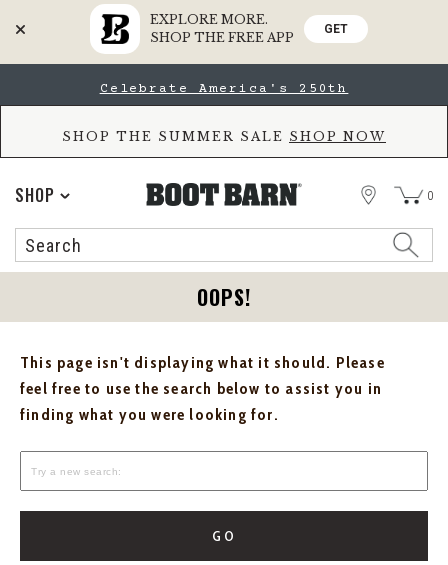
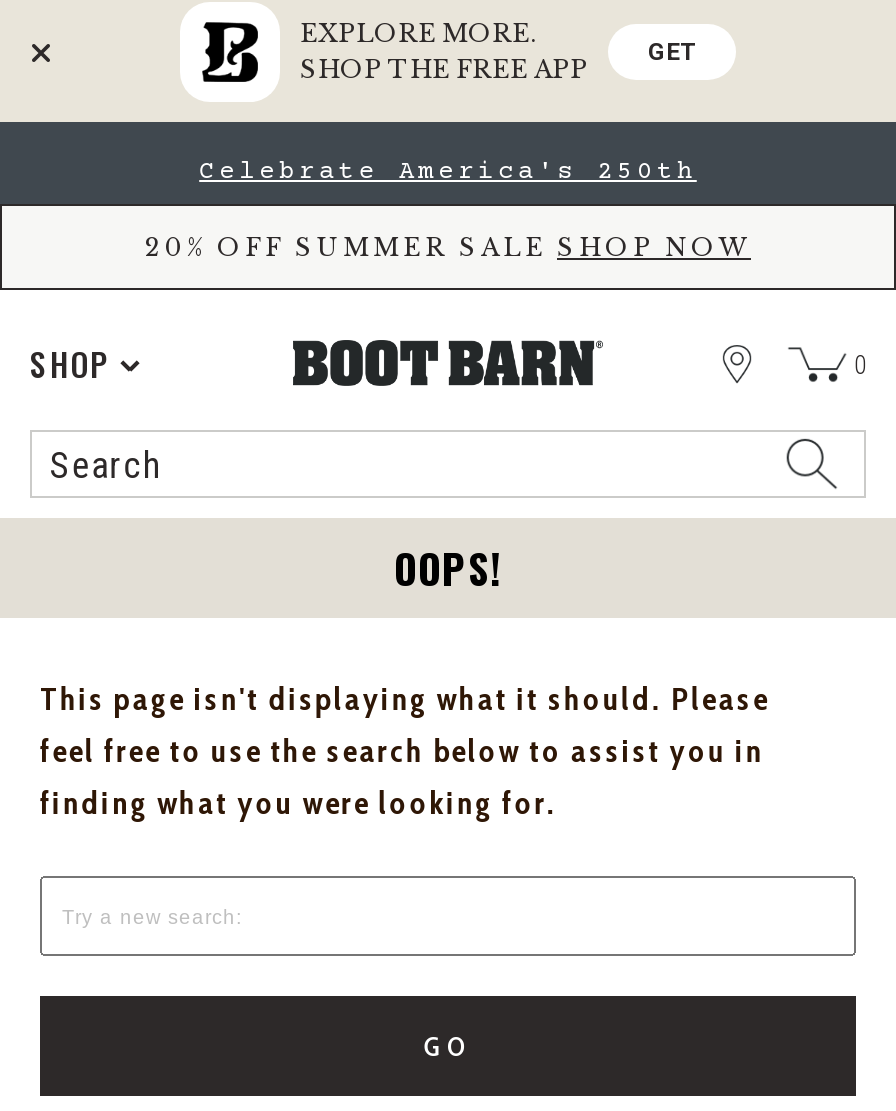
- SHOP THE SUMMER SALE SHOP NOW
+ 20% OFF SUMMER SALE SHOP NOW
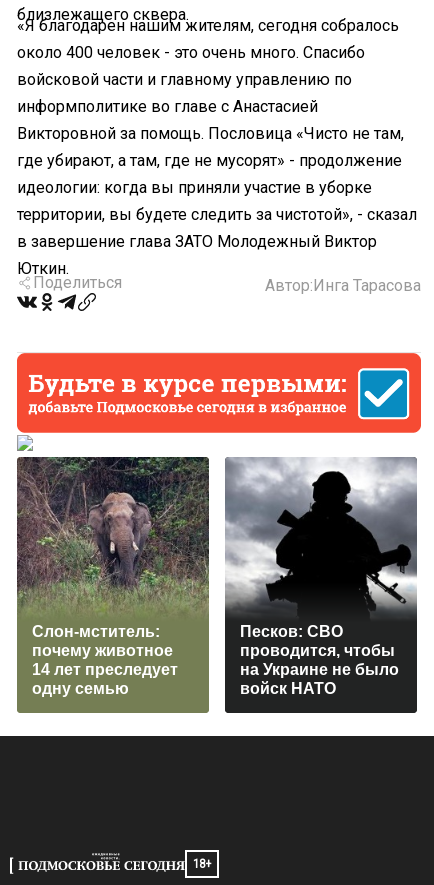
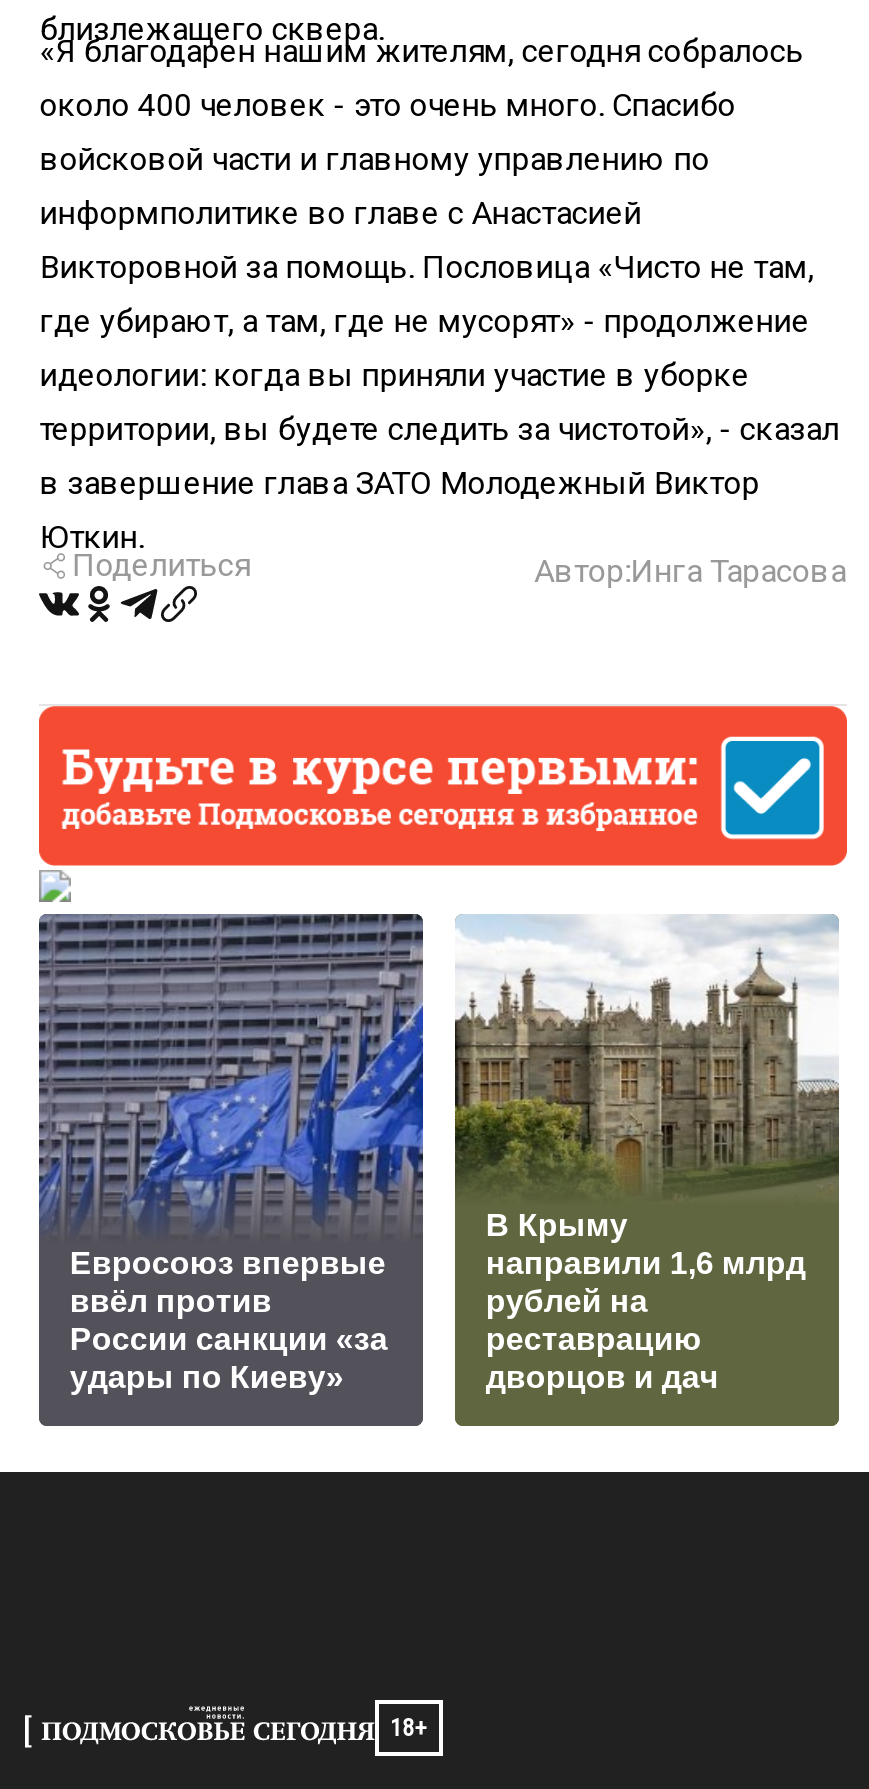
- [image]
- Слон-мститель:
- почему животное
- 14 лет преследует
- одну семью
+ [image]
+ Евросоюз впервые
+ ввёл против
+ России санкции «за
+ удары по Киеву»

- [image]
- Песков: СВО
- проводится, чтобы
- на Украине не было
- войск НАТО
+ [image]
+ В Крыму
+ направили 1,6 млрд
+ рублей на
+ реставрацию
+ дворцов и дач
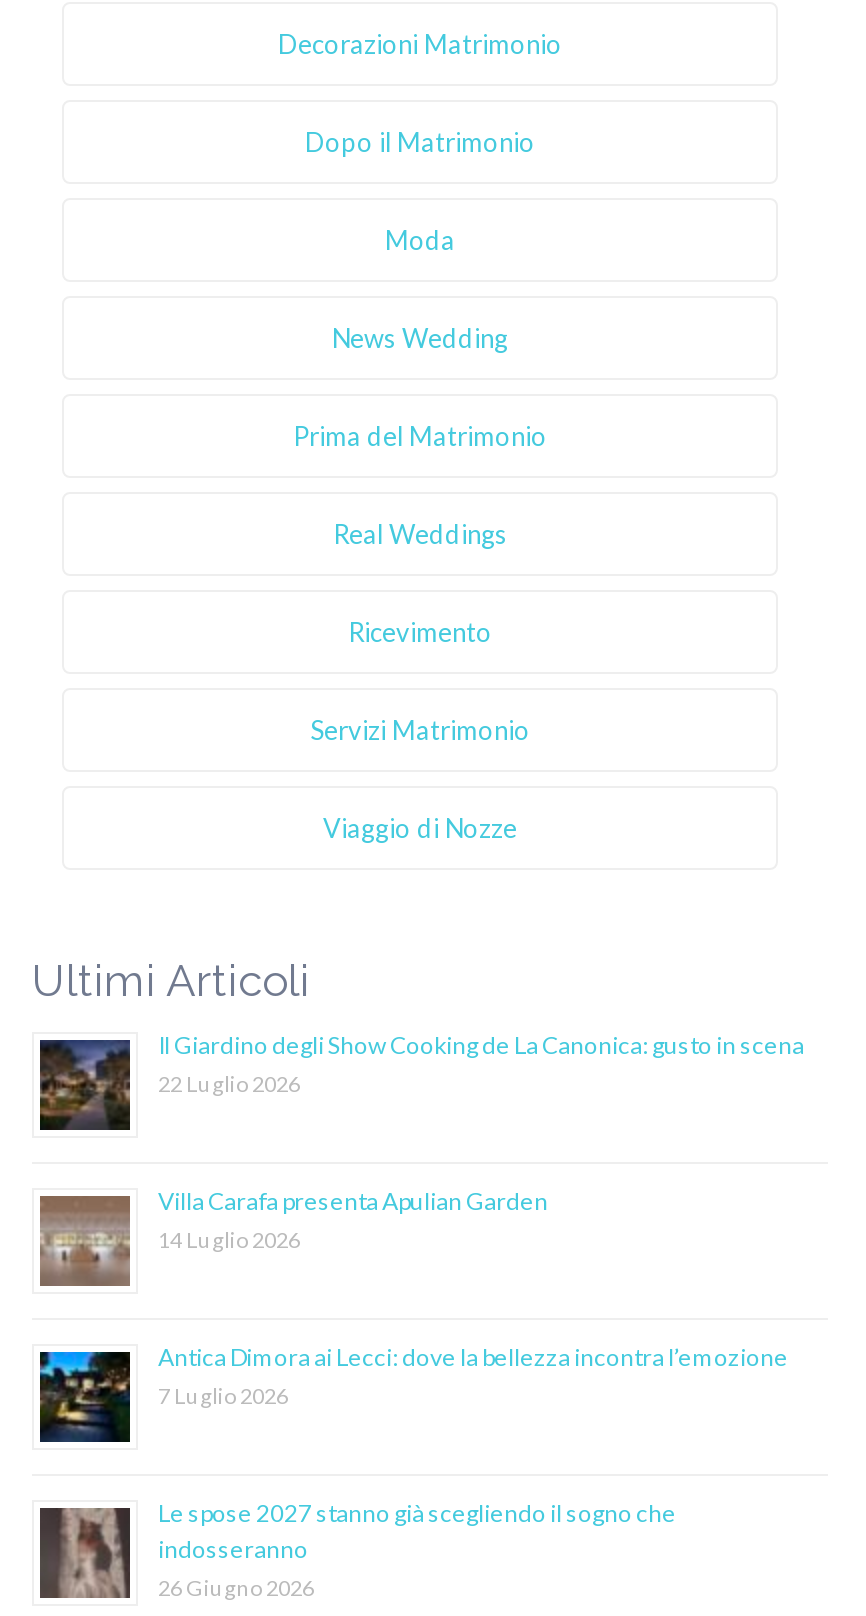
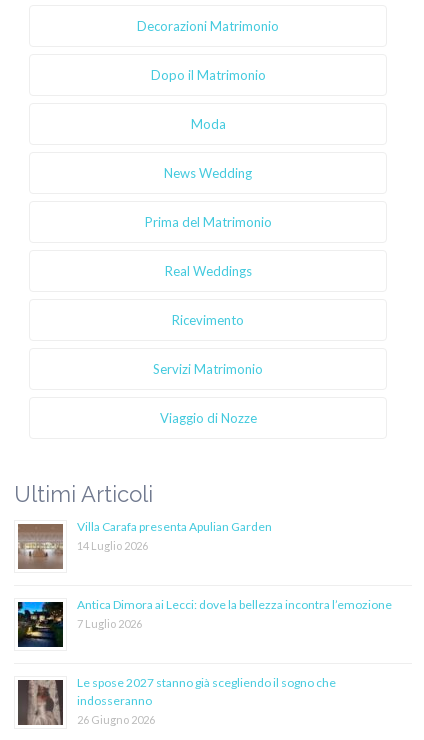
- [image]
- Il Giardino degli Show Cooking de La Canonica: gusto in scena
- 22 Luglio 2026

(Exercise details): The listing above must be retyped word for word, without the pictures.

(Worked solution):
- SHOP THE SUMMER SALE SHOP NOW
+ 20% OFF SUMMER SALE SHOP NOW
- [image]
- Слон-мститель:
- почему животное
- 14 лет преследует
- одну семью
+ [image]
+ Евросоюз впервые
+ ввёл против
+ России санкции «за
+ удары по Киеву»

- [image]
- Песков: СВО
- проводится, чтобы
- на Украине не было
- войск НАТО
+ [image]
+ В Крыму
+ направили 1,6 млрд
+ рублей на
+ реставрацию
+ дворцов и дач
- [image]
- Il Giardino degli Show Cooking de La Canonica: gusto in scena
- 22 Luglio 2026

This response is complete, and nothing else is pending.